Following the proposed shake-up of secondary education, from 2008, every pupil in Britain will get the chance to study new vocational diplomas in five subjects. These will include information and communications technology and health and social care.

Now Edexcel has teamed up with the Specialist Schools and Academies Trust to support schools which want to pilot a possible precursor to the new courses. Secondaries are being encouraged to offer Edexcel’s Btec (Business Training and Education Council) vocational courses, alongside academic GCSEs, to pupils who might do a vocational diploma in future.

For example, the board says, in ICT, a student could take Edexcel’s new vocational diploma in digital applications, which is worth four GCSEs, alongside GCSEs in English, maths, science and other subjects.

Bob Osborne, an Edexcel director, said that support materials were being sent to schools to help them enrich teaching. He said: “We are using existing qualifications and doing all we can to integrate these into a coherent programme of study for students.”

For example, schools would be given advice on how to teach English or maths in a vocational context, to help pupils in both their Btec courses and their GCSEs.

Or, where a pupil takes a Btec in construction, the trust will work with schools to emphasise teaching of aspects of science and maths which are useful both to the Btec and maths and science GCSEs.

The trust will provide advice to secondary managers and heads of departments on how to plan programmes of study.

It is already trialling the new arrangements with 20 schools and is seeking 100 pilot schools by next September.

Mr Osborne said it was possible that this type of qualification would be the basis for the new diplomas. That might be an easy option for ministers and employers who face a race to develop the new courses within two years.

However, ministers have promised that the diplomas will “transform”

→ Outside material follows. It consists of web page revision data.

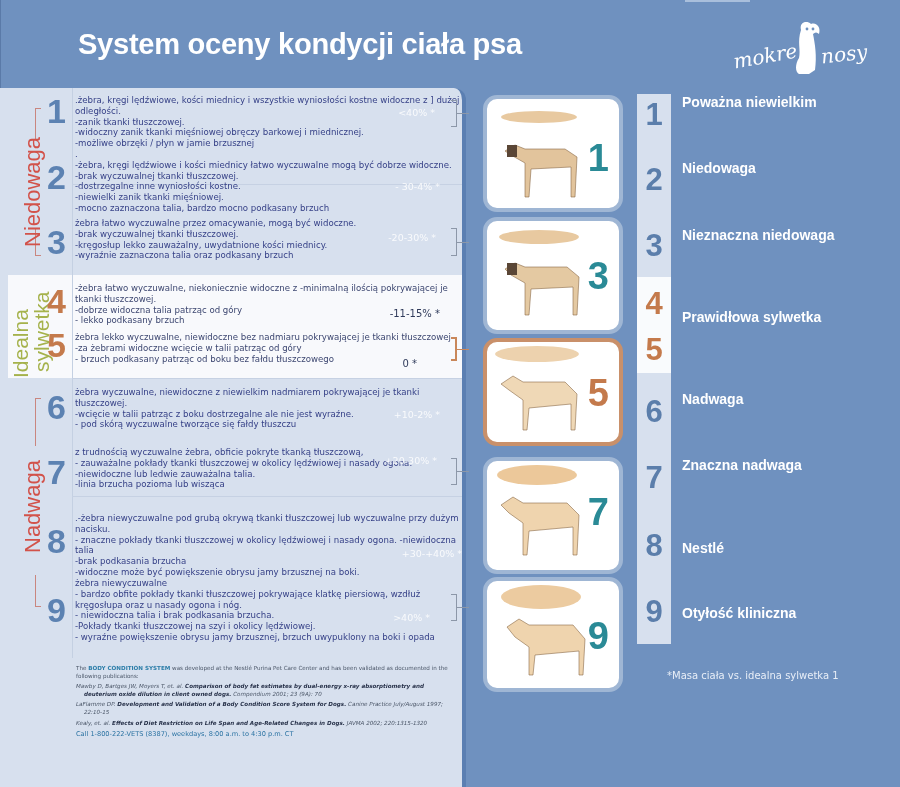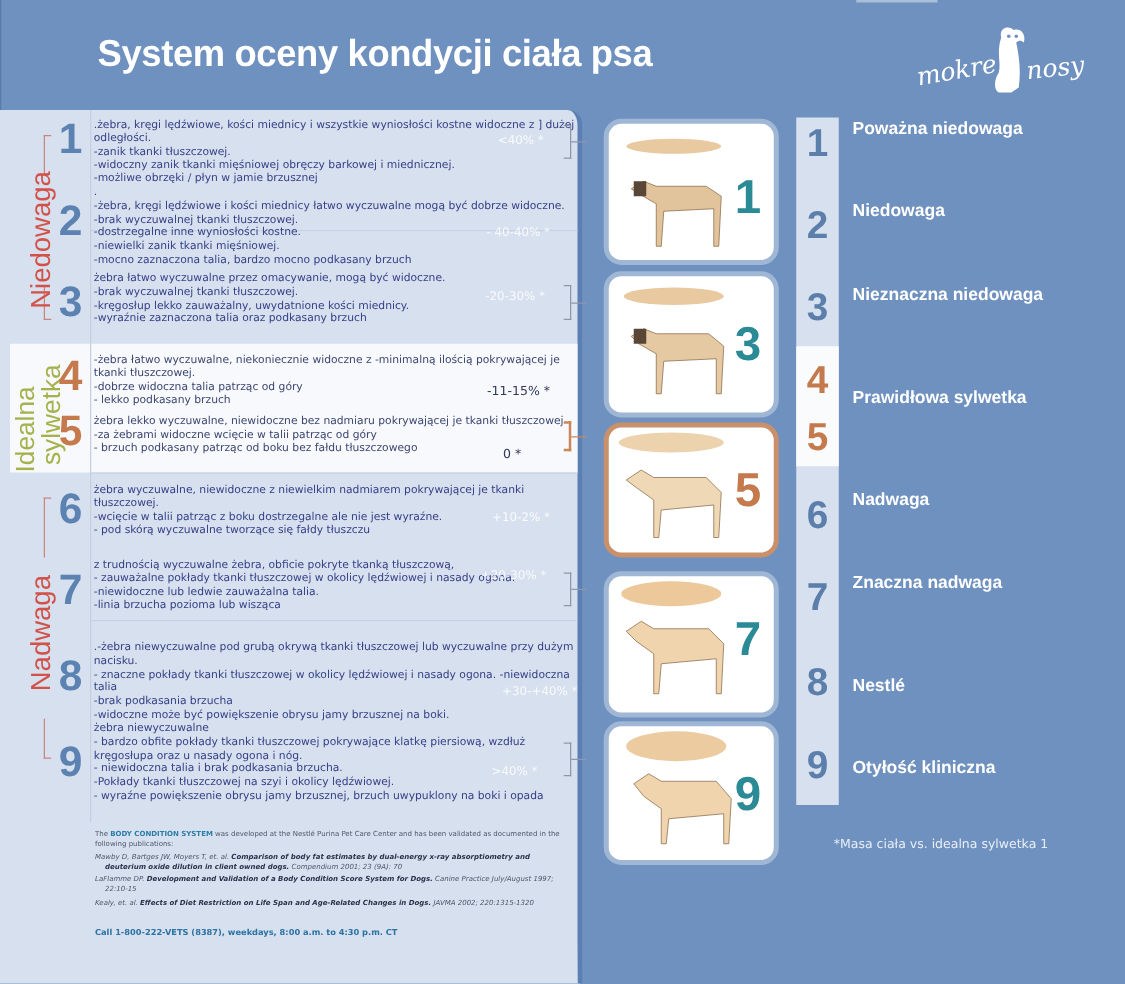"Poważna niedowaga" div.slabel { text: niedowaga -> niewielkim }
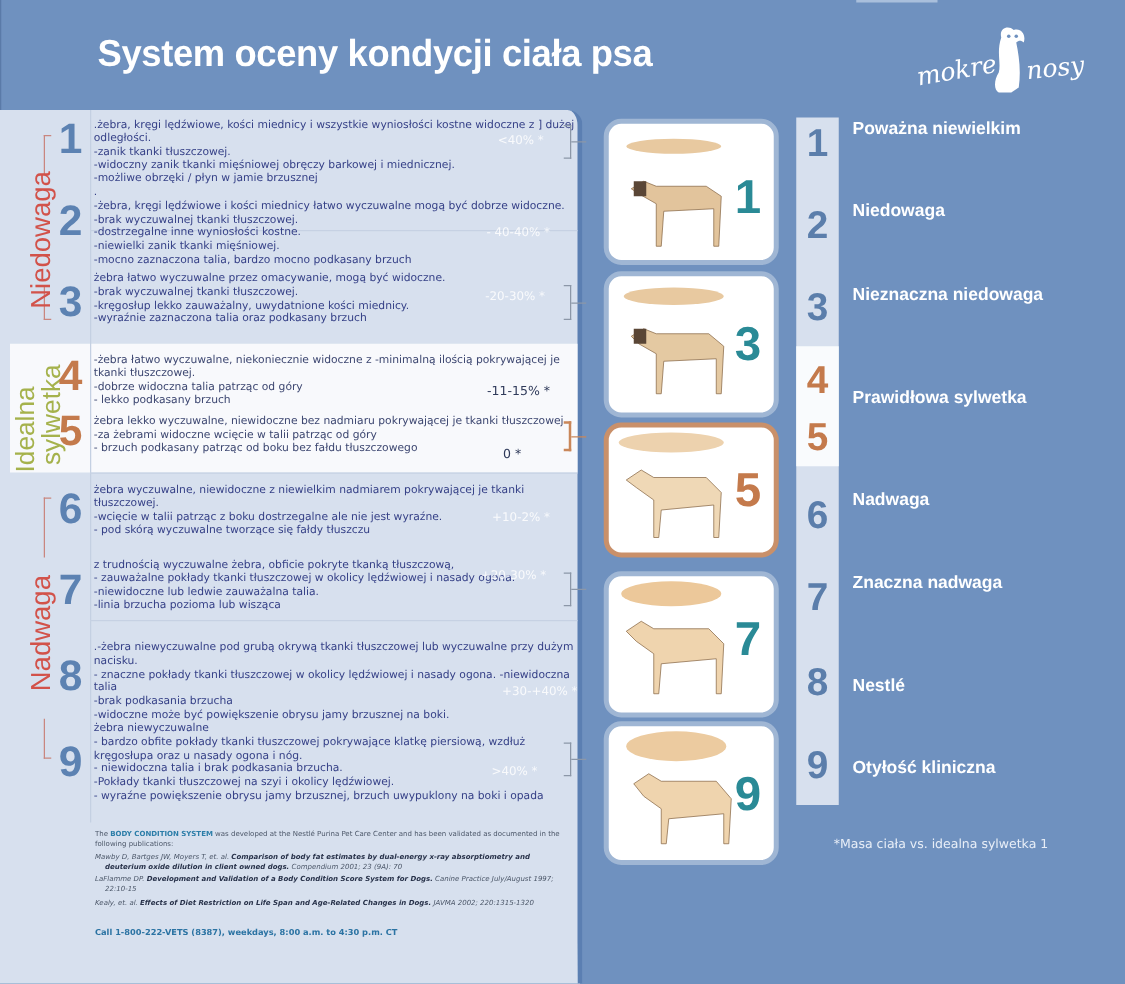"- 40-40% *" div.pct { text: 40-40% -> 30-4% }
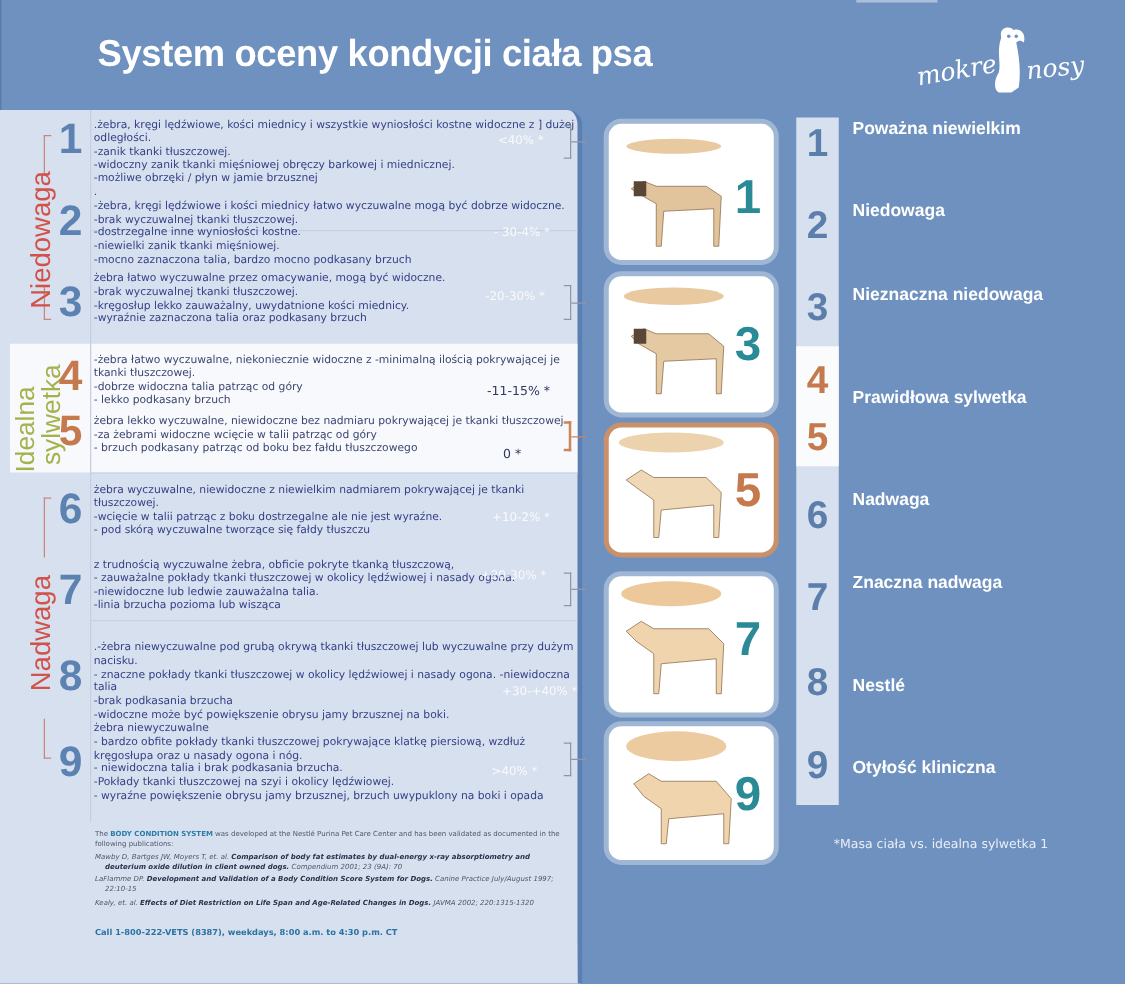"Call 1-800-222-VETS (8387), weekdays," .refs .call { font-weight: bold -> normal; margin-top: 16px -> 4px }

vocational education. Any move simply to rebadge existing exams would be greeted with scepticism by some educationists.

Professor Alan Smithers, of Buckingham university, said he was concerned that employers were not sufficiently involved in the Btecs’ development for them to be seen as truly vocational.

The danger was that they would therefore not provide clear routes into employment. Ministers would need to address this issue in designing the new diplomas.